We also knew that PowerBI has some non-standard interactions that people who navigate using a keyboard might be unaccustomed to. To help with this, we added keyboard instructions that are presented if you navigate using a keyboard, just when you need them. (See them by viewing any dashboard page and pressing tab until you enter a dashboard.)
6. Templates and guidance to streamline adoption
We published everything we learned in the Public Data Visualization Guide to make it easy for analysts and dashboard creators to replicate. Details about our best practices, PowerBI tips, and specific recommendations are in the guide.
We also created a Power BI report template so that analysts from across the City have a starting point for creating future dashboards. We hope this is helpful to others who want to make their public dashboards more accessible, both within and beyond our City.
Challenges with PowerBI
Even after these improvements, there are still known gaps and opportunities related to limitations in Microsoft PowerBI:
- Accessibility features for maps in PowerBI are still very much lagging compared to other types of visuals and charts
- Keyboard navigation in PowerBI uses non-standard accessibility key combinations and does not cover all the ways to interact with the visualization
- While other text on the page is translated to San Francisco’s threshold languages, the dashboards themselves are still only available in English
- Limited styling and formatting options in Power BI (no texture options or shape borders to help with contrast, limited choices of fonts and weights)
The work ahead
We still have a lot of work to do. The tools and best practices, both for us and our users, are constantly evolving.

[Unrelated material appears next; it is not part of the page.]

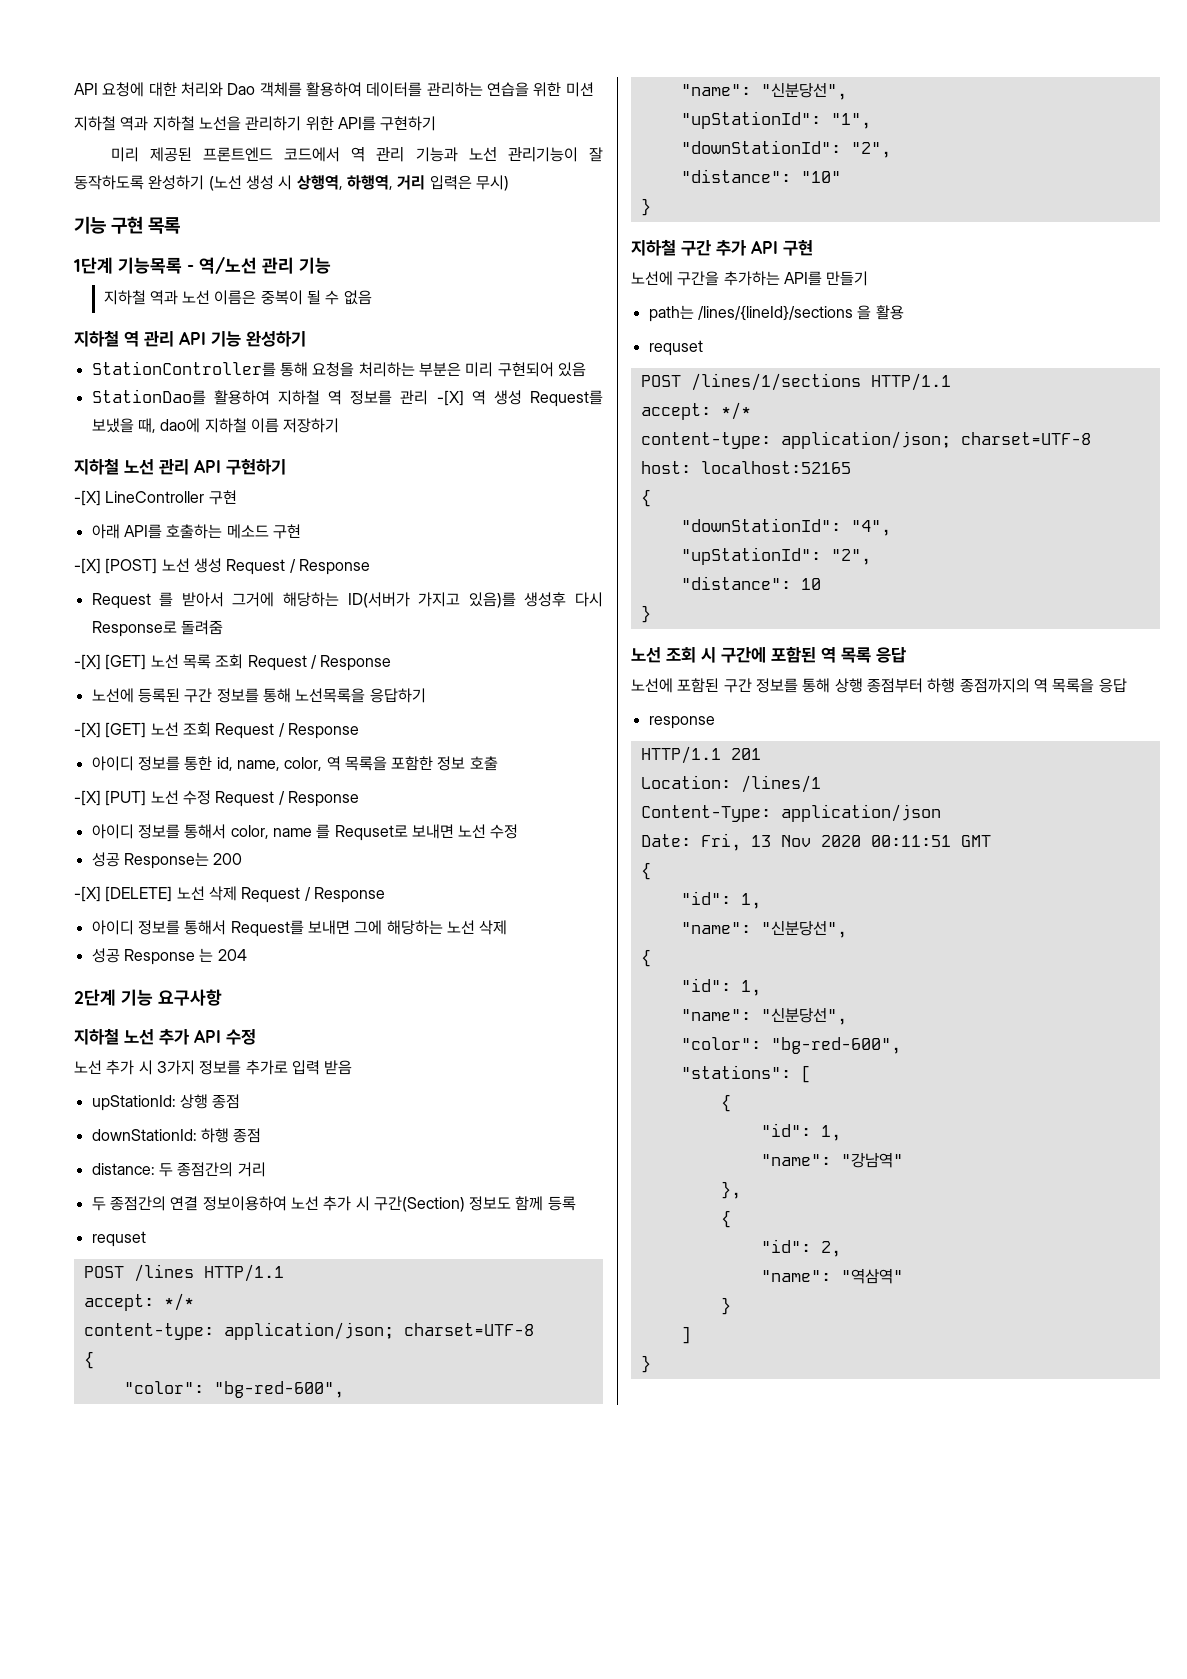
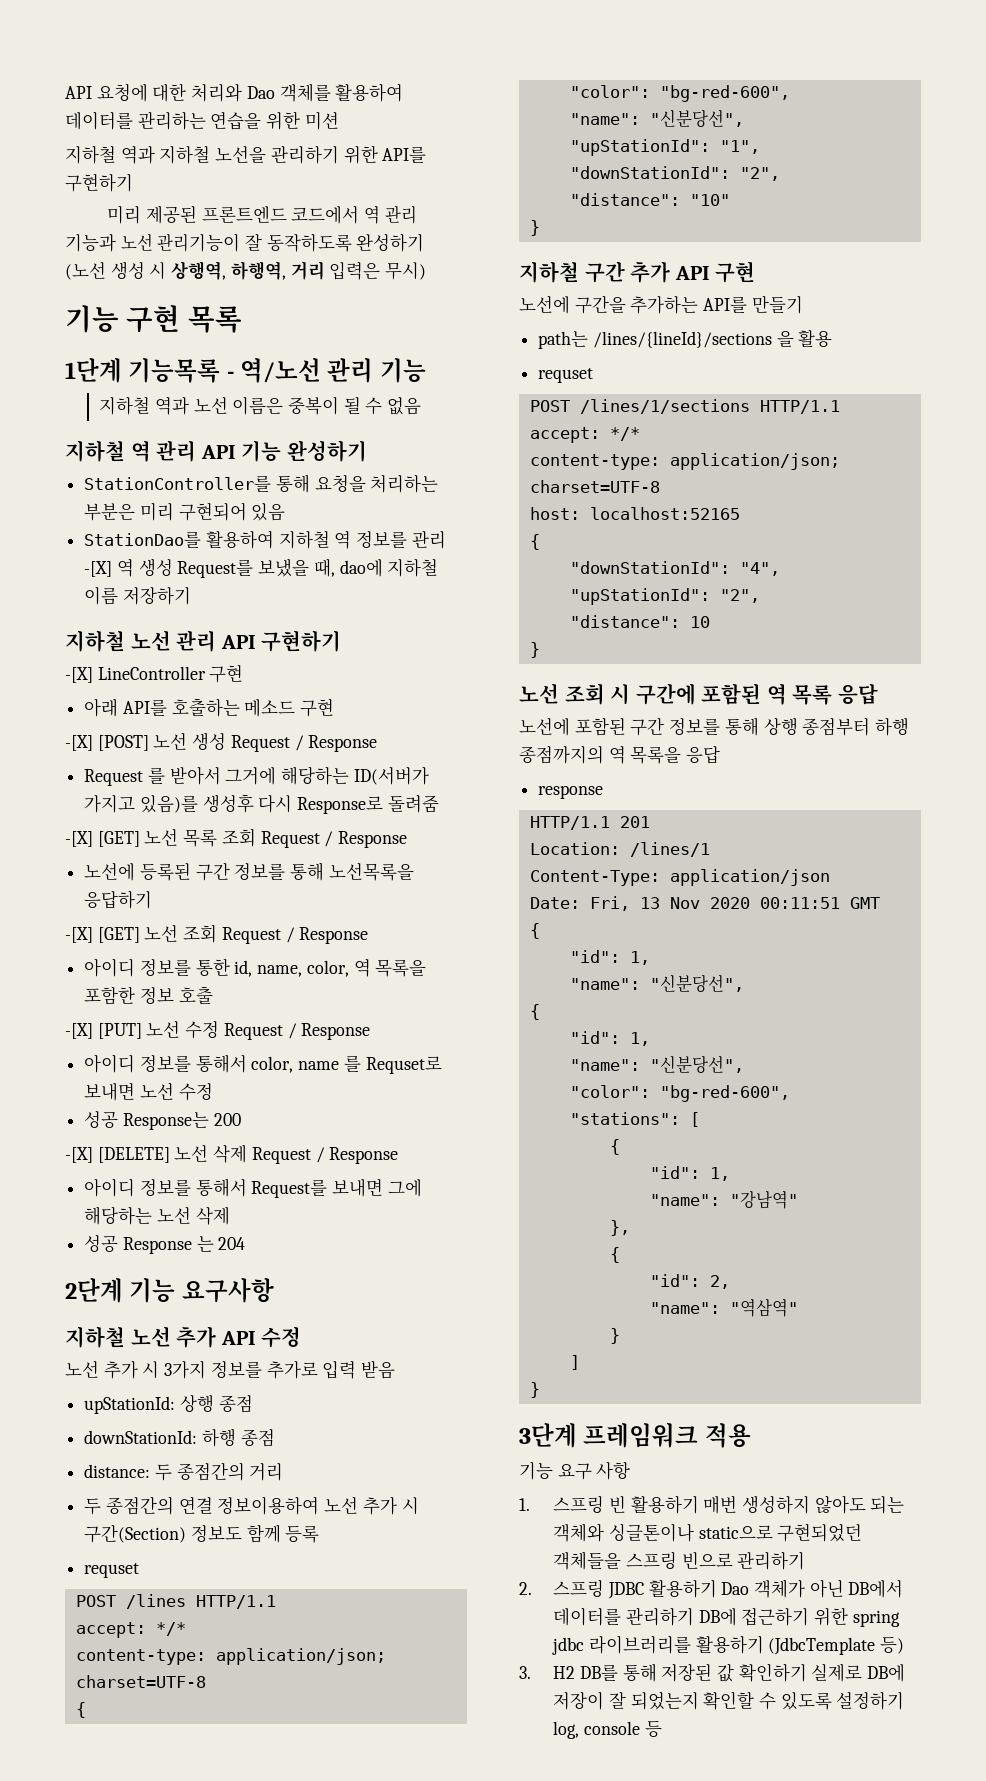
+ 3단계 프레임워크 적용
+ 기능 요구 사항
+ 1. 스프링 빈 활용하기 매번 생성하지 않아도 되는 객체와 싱글톤이나 static으로 구현되었던 객체들을 스프링 빈으로 관리하기
+ 2. 스프링 JDBC 활용하기 Dao 객체가 아닌 DB에서 데이터를 관리하기 DB에 접근하기 위한 spring jdbc 라이브러리를 활용하기 (JdbcTemplate 등)
+ 3. H2 DB를 통해 저장된 값 확인하기 실제로 DB에 저장이 잘 되었는지 확인할 수 있도록 설정하기 log, console 등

To further the City’s commitment to open data, we are also working to ensure new data visualizations continue to be transparent, as well as accessible. This means underlying data that is available to the public and clear explanations for how numbers in the visualization are calculated so that they can be replicated.
At its core, data visualizations and dashboards are tools to help people consume datasets that can be large and complex. There is no one way to do this. It’s possible to create experiences that technically can be accessed, but fail to make the information useful and understandable. In our approach to accessible data visualizations, we wondered things like “what is a true equivalent experience for unsighted users, and not just technically readable by a screen reader?” There’s so much more to explore in this space, and we’re inspired by all the great people who we learned from.

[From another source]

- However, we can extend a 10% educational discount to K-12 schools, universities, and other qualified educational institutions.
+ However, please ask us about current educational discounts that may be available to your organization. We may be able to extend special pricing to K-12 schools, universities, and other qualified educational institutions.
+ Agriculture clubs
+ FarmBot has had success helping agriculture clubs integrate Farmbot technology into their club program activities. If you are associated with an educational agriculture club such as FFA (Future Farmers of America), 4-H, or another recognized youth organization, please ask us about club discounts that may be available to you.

Thank you to everyone who helped us
We were thankful to learn from experts, researchers, and advocates who have already done a lot of research and writing on this. Our volunteer expert team — Jaime Tanner, Frank Elavsky, and Chris Demartini — taught us about design and accessibility standards. They also pointed us to groups like the DataViz Accessibility Advocacy and Advisory Group, who offer even more resources and information.
We were also able to utilize the great functionality that already existed in Microsoft Power BI (the software we use). There are many experts in the Power BI community, like Meagan Longoria, who have already done a lot to educate developers on accessibility.